I'm not vengeful and I am forgiving, but I don't give people second chances - I move on - in most cases. I believe that people who do bad things will suffer from bad karma, and it is not my place to administer that.
 
I am forgiving. I don't see the point of keeping a grudge agaisn't a person who is usually out of my life. Also it makes me feel better to forgive a person, because if I do not forgive them than I will think about it constantly and begin to hate the person. Hate breeds resentment and then breeds revenge which can get deadly, and no one has the right to take another persons life unless they ask for it.

I would also like to shine the light on the original post.

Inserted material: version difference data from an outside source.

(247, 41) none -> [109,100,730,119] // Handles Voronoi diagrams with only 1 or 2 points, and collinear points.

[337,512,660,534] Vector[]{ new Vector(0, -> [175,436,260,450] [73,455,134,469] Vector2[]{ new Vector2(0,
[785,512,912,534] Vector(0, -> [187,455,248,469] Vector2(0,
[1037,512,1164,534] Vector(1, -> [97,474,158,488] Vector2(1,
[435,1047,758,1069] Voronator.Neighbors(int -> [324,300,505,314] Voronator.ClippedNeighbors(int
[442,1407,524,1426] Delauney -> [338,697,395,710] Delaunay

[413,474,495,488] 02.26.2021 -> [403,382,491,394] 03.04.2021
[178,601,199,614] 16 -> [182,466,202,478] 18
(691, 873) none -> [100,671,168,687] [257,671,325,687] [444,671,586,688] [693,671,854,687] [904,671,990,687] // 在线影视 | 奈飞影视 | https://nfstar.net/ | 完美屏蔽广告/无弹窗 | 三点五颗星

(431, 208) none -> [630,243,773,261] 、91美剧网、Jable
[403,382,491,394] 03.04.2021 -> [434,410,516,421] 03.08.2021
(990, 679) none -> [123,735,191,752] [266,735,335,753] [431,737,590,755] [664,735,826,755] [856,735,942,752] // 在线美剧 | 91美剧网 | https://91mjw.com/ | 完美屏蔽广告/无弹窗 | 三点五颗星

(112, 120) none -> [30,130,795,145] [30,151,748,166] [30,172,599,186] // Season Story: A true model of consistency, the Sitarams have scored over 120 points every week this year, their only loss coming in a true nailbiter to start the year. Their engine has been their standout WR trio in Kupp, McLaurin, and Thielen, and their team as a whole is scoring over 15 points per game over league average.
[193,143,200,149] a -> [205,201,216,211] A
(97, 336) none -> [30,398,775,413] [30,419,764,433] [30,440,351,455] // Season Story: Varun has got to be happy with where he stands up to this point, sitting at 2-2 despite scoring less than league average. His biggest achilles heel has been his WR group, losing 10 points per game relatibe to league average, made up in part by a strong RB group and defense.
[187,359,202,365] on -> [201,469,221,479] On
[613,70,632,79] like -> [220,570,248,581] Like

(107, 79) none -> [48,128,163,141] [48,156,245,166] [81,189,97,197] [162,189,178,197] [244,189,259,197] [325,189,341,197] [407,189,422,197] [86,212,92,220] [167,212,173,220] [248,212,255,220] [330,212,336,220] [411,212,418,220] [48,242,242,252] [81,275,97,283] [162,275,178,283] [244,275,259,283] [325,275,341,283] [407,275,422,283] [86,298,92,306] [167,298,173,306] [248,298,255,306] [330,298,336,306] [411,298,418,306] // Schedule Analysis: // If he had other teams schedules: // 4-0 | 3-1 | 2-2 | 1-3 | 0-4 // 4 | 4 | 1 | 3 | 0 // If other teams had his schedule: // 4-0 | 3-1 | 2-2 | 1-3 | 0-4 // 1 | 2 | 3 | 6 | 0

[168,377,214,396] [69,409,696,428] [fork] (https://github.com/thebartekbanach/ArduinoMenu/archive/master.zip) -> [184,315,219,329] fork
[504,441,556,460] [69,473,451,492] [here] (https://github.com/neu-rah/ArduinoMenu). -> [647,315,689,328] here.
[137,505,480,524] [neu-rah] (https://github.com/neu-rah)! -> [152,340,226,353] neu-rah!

The gay guy had been thrown out on the street by his mother when he was 13 for coming out to her. He was with a bunch of other gay teenagers that were also living on the street when the other guy who was a skinhead at the time was with his other skinhead brothers. They taunted and called the group of gay teens names and then the teens tried to runaway when the skinheads chased them down. And the reformed skinhead was the one who specifically beat up the other gay guy.

The skinhead decided to change his ways when he gave birth to his first child. He did not want his child to grow up and be intolerant and hateful, and all of that. He moved out of the town where all his skinhead "friends". He got a job at the Museum of Tolerance and thats where he met the gay guy who was now working there. After the reformed skinhead had told his story to the gay guy, he realized that it was him who beat him up all those years ago, and the reformed skinhead asked for forgiveness.

I think in that situation, you have to forgive the attacker, or else there is no point in working at the Museum of Tolerance.